§ ABOUT THIS TASK:
Transcribe the entries that come next exactly, but not the pictures they contain.

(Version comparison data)
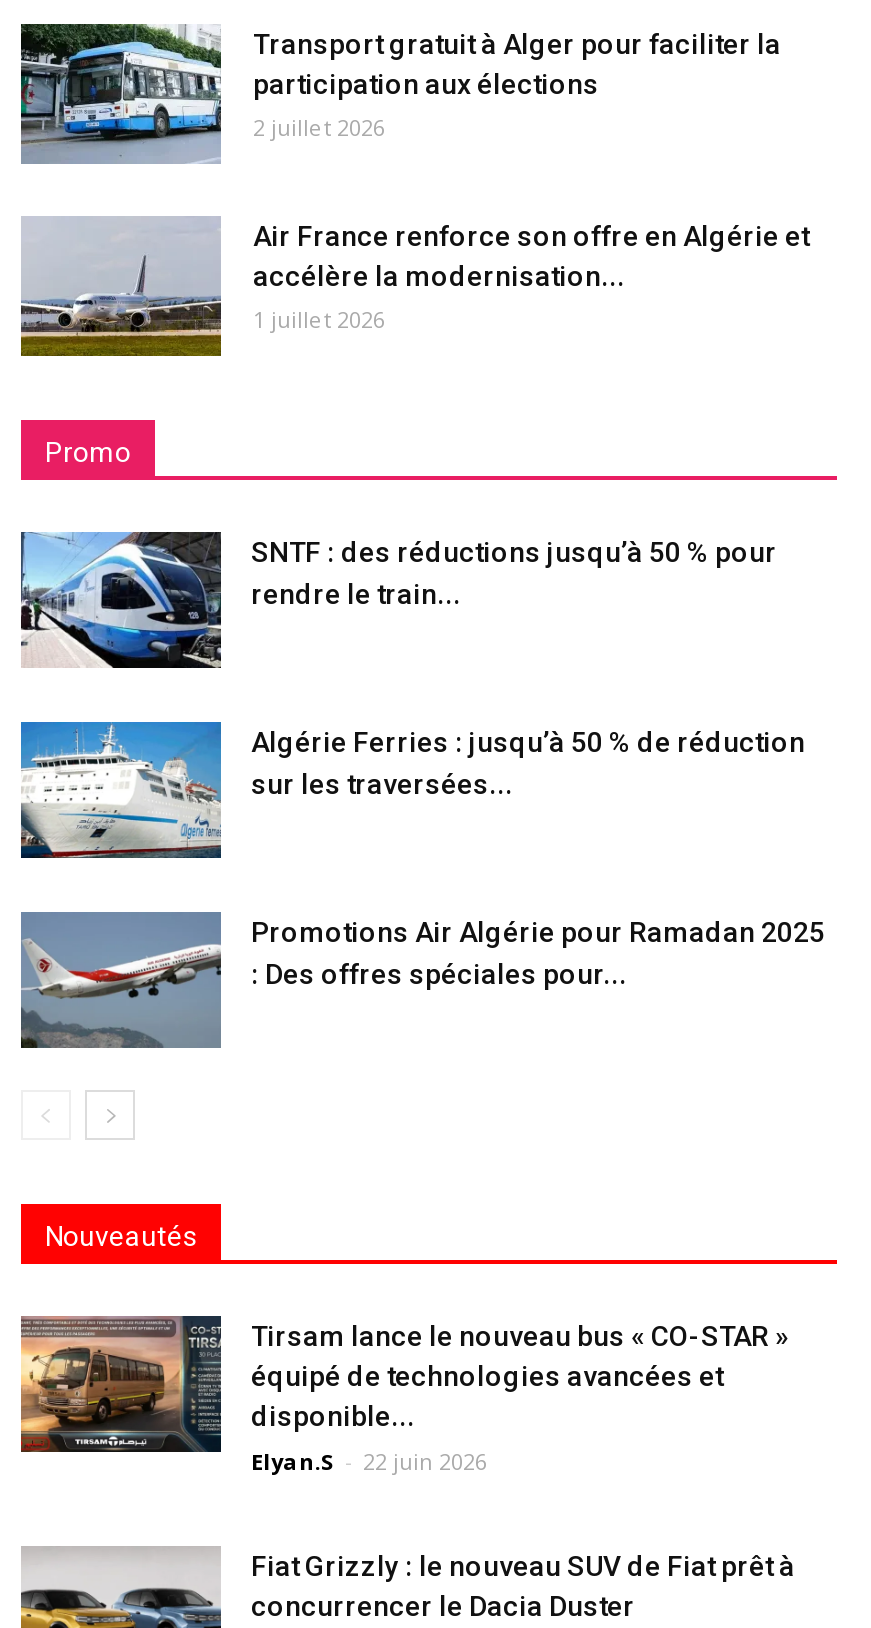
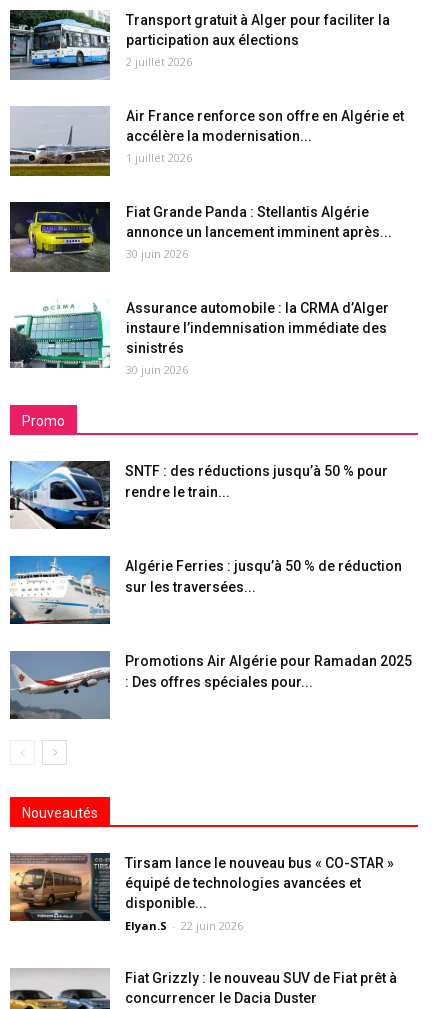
+ [image]
+ Fiat Grande Panda : Stellantis Algérie
+ annonce un lancement imminent après...
+ 30 juin 2026
+ Assurance automobile : la CRMA d’Alger
+ instaure l’indemnisation immédiate des
+ sinistrés
+ 30 juin 2026

+ [image]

§ THE COMPLETED TASK:
+ [image]
+ Fiat Grande Panda : Stellantis Algérie
+ annonce un lancement imminent après...
+ 30 juin 2026
+ Assurance automobile : la CRMA d’Alger
+ instaure l’indemnisation immédiate des
+ sinistrés
+ 30 juin 2026

+ [image]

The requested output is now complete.